Saisie de l’appel de la municipalité, la Cour d’appel conclut à l’inexistence d’un conflit opérationnel, puisque l’exercice des pouvoirs réglementaires en matière d’urbanisme peut avoir pour effet de restreindre les droits des propriétaires découlant du Code civil :

[39]        À mon avis, en pareilles circonstances, on ne peut parler d’un conflit opérationnel. Par analogie, dans Beaulieu c. Sinotte, la Cour écrit :

[86] La question [du conflit opérationnel] ne se pose pas véritablement dans ces termes, le droit de propriété régi par le Code civil du Québec n’empêchant nullement d’autres lois ou règlements d’en restreindre l’exercice (les règlements de zonage en sont un exemple patent).

[40]        Il en est de même, à mon avis, à l’égard des droits des propriétaires riverains. Le Code civil du Québecétablit le droit commun du Québec, tel que l’énonce sa disposition préliminaire. Il constitue à ce titre le fondement des autres lois, qui peuvent y ajouter ou y déroger. En l’occurrence, c’est en vertu de lois particulières (voir supra, paragr. [38]) que la Municipalité détient le pouvoir de limiter, voire d’interdire dans certaines circonstances, les constructions près des cours d’eau ou des milieux humides. L’exercice valide d’un tel pouvoir peut ainsi avoir pour conséquence de restreindre, dans certains cas, les droits des propriétaires riverains découlant du Code civil du Québec, sans qu’on puisse pour autant parler d’un conflit opérationnel.

[41]        De surcroît, à l’instar du droit de propriété, rien ne me permet de conclure que les dispositions du Code civil du Québec régissant les droits d’accès du riverain ou les droits d’usage de l’eau sont d’ordre public ou d’application absolue. L’article 920 C.c.Q. consacre d’ailleurs un droit de circulation sur les cours d’eau et les lacs, à la condition toutefois de pouvoir y accéder légalement.

[42]        D’ailleurs, l’application des critères de l’arrêt Spraytech ne permet pas davantage de conclure à l’existence d’un conflit opérationnel. En l’occurrence, l’article 12.8 du Règlement porte sur le droit de propriété, en ce qu’il impose des balises relatives au quai que peut ériger un propriétaire sur son lot et, à ce titre, peut toucher le droit d’accès à un lac par les propriétaires riverains. Vu la configuration de la propriété de l’intimée, le respect de cette disposition fait en sorte que l’accès au lac sera difficile, parfois impossible. Toutefois, ceci ne constitue pas un motif pour déclarer inopérant un règlement municipal autrement valide. L’intimée peut se conformer au règlement municipal et au droit commun en s’abstenant de construire le quai. Malheureusement, l’intimée n’est pas en droit d’exiger l’accès au lac le plus commode ou l’usage le plus optimal.

[43]        Le présent dossier se distingue à cet égard de l’affaire Teasdale c. Lac-Tremblant-Nord citée par l’intimée. Dans cette affaire, la Cour supérieure, saisie d’un moyen d’irrecevabilité pour absence de fondement juridique, détermine qu’un règlement municipal ayant pour effet de nier complètement un droit de passage réclamé par un propriétaire enclavé est inopérant. Elle écrit que « le propriétaire du fonds enclavé est en droit d’exiger qu’on lui fournisse un droit de passage, alors que la réglementation municipale interdit de le lui fournir. Il y a donc conflit direct : on ne peut à la fois avoir le droit d’exiger quelque chose qu’il nous est par ailleurs interdit d’obtenir ». Contrairement aux droits qui nous intéressent ici, le juge conclut que le droit au désenclavement est d’ordre public et qu’il doit s’exercer en tenant compte de la réglementation municipale, seulement dans la mesure où celle-ci ne prive pas le propriétaire enclavé de son droit de propriété.
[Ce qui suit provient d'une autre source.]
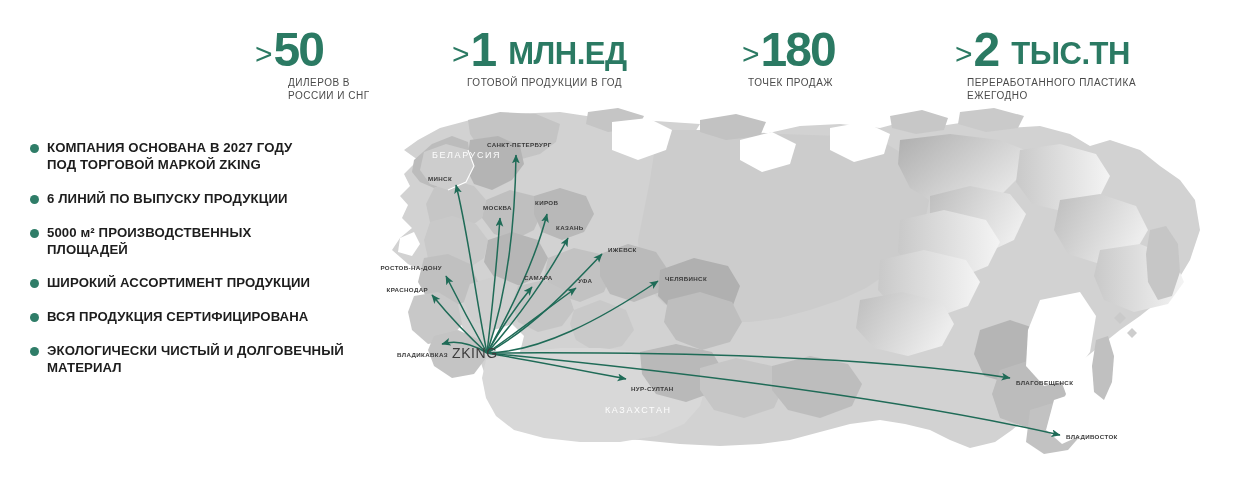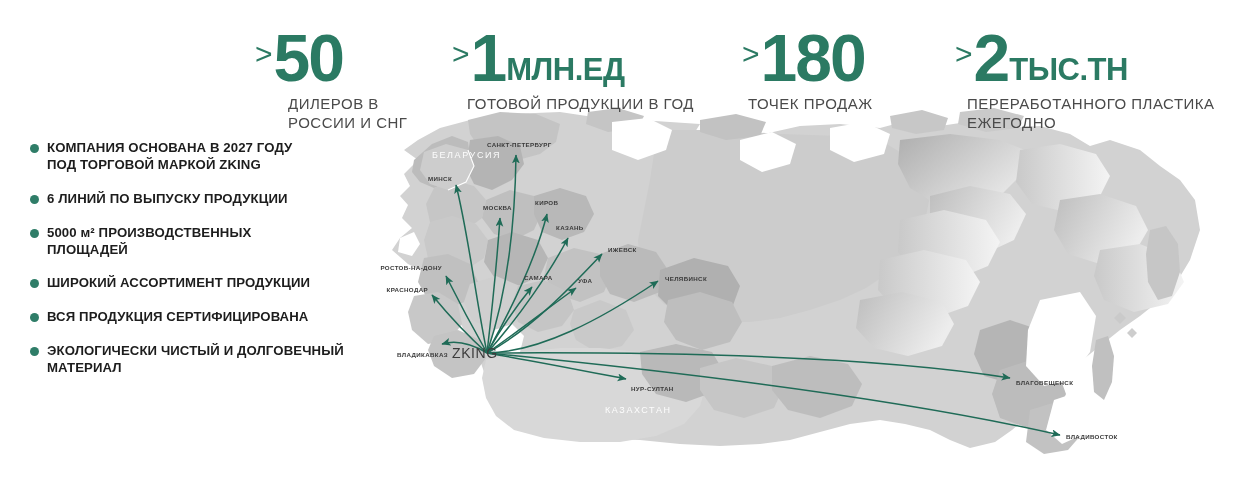"50" .num { font-size: 66px -> 48px }
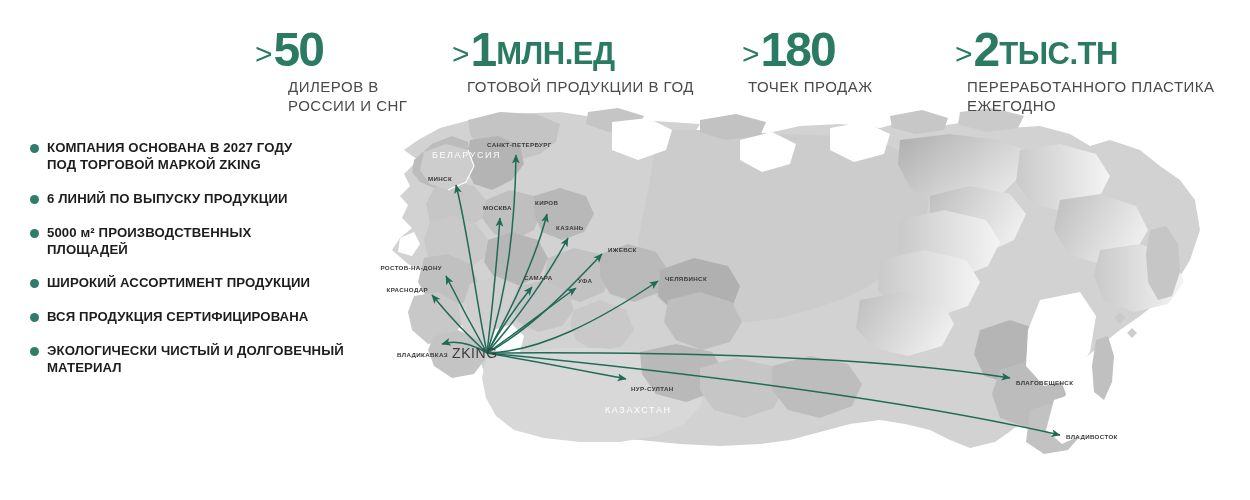"МЛН.ЕД" .unit { margin-left: 1px -> 13px }
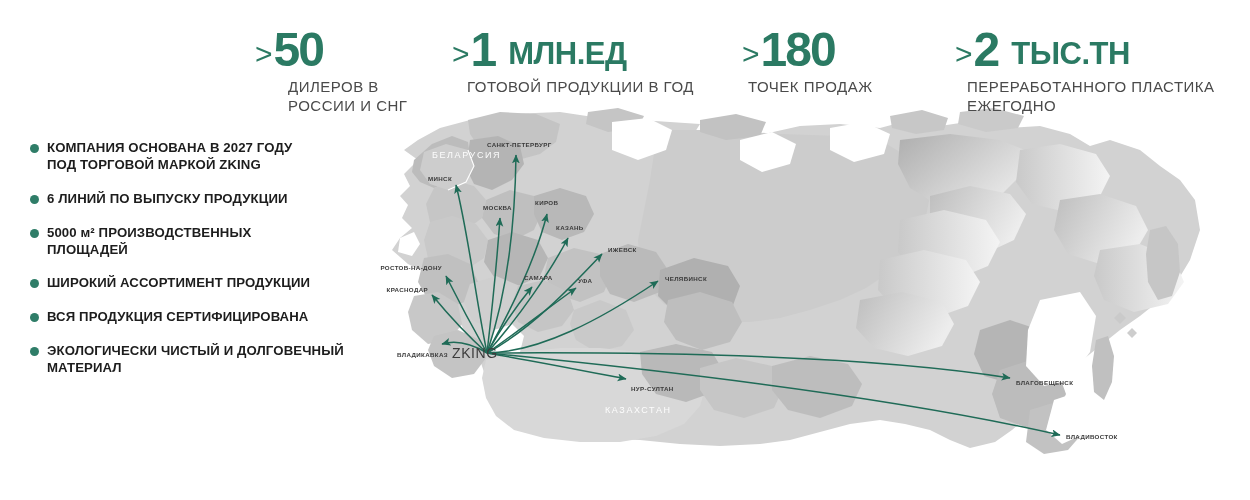"ДИЛЕРОВ В" .cap { font-size: 15px -> 10px }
D’ailleurs, comme le juge l’indique, l’article 68 de la Loi sur les compétences municipales prévoit expressément que la réglementation municipale ne doit pas avoir pour effet d’enclaver un immeuble.

[…]

[46]        Somme toute, je suis d’avis que le juge ne pouvait déclarer l’article 12.8 du Règlement partiellement inopérant puisqu’il n’y a ici aucun conflit opérationnel entre ce texte réglementaire et les droits de l’intimée à titre de propriétaire riveraine en vertu du Code civil du Québec.

Cet arrêt de la Cour d’appel vient, à notre avis, rétablir la situation quant à l’interaction entre les règlements d’urbanisme et les attributs des droits de propriété régis par le Code civil du Québec.